Since many accounts have different styles and sizes of punches, it is necessary to survey each account to determine whether an existing type is suitable or another must be designed. There are currently two designs available – one is elliptical, 1/2″ wide, and one is the standard round, in 1/4″, 5/16″ and 3/8″ diameters. It is also possible to make the delta and sombrero type.

Film and Package Tests

Specular Gloss – ASTM-D-1223

Gloss (commonly referred to as “shine”) is measured on a glossmeter, an instrument with an incandescent light source and a photosensitive receptor that responds to visible light, by shining light onto a sample of film at a specified angle. Some of this light is reflected into the photosensitive receptor, and the fraction of the original light which is reflected is the gloss of the sample.

Gloss is an important merchandising factor, and this test makes it possible to specify and control this surface characteristic so that the desired effect will consistently be achieved.

Haze – ASTM-D-1003

The haze of transparent packaging materials is measured on a special hazemeter, which has an incandescent light source and geometrically arranged photocells that measure the transmitted and scattered light.

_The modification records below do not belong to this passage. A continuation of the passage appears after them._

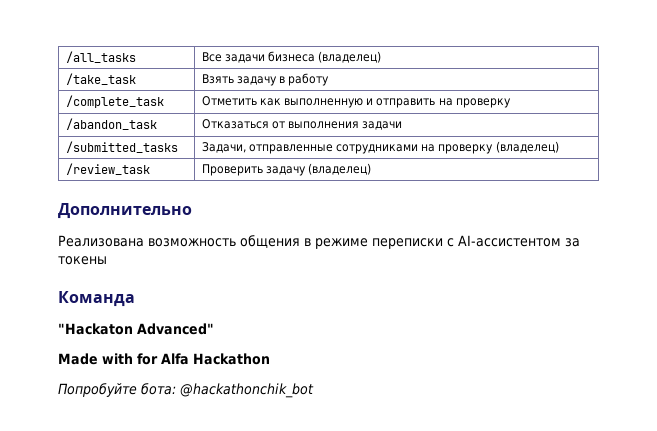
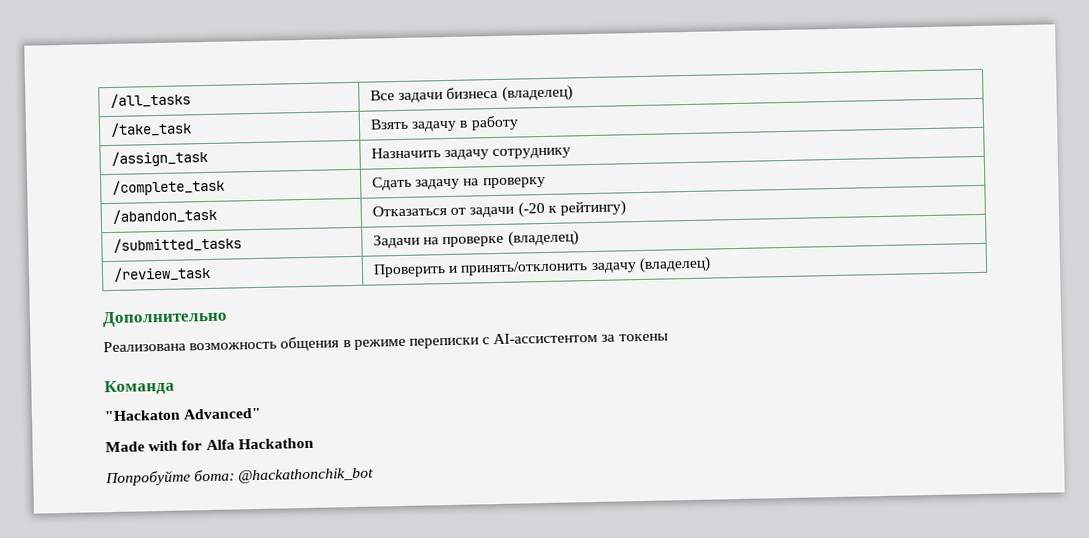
- /complete_task | Отметить как выполненную и отправить на проверку
+ /assign_task | Назначить задачу сотруднику
+ /complete_task | Сдать задачу на проверку
- /abandon_task | Отказаться от выполнения задачи
- /submitted_tasks | Задачи, отправленные сотрудниками на проверку (владелец)
+ /abandon_task | Отказаться от задачи (-20 к рейтингу)
+ /submitted_tasks | Задачи на проверке (владелец)
- /review_task | Проверить задачу (владелец)
+ /review_task | Проверить и принять/отклонить задачу (владелец)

The sample is placed between the light source and the photocells, and the amount of light transmitted and scattered by both the sample and the instrument as well as the total incident light are measured. The hazemeter is then able to interrelate and measure these variables so that the percentage of scattered light can be calculated and read on the meter.

This test is important for applications where true color and high visibility are required.

Transmittance ASTM-D-1003

The percentage of light transmitted through translucent materials is measured using the same instrument as haze: the hazemeter’s incandescent light source and geometrically arranged photocells create a ratio between the amount of light transmitted through the sample and the amount transmitted with no sample present. Transmittance, opacity and optical density are related mathematically as:

Opacity = 1 / Transmittance

Optical Density = Common Logarithm (Opacity)

Tappi Opacity – T-425

Tappi Opacity is a reflectance type of Opacity measurement. It is a contrast ratio obtained by testing the samples reflectance when backed by a black material versus the reflectance when the film is backed by a white material. The incandescent light source and photocell detector are on the same side of the sample while the background is placed behind the sample.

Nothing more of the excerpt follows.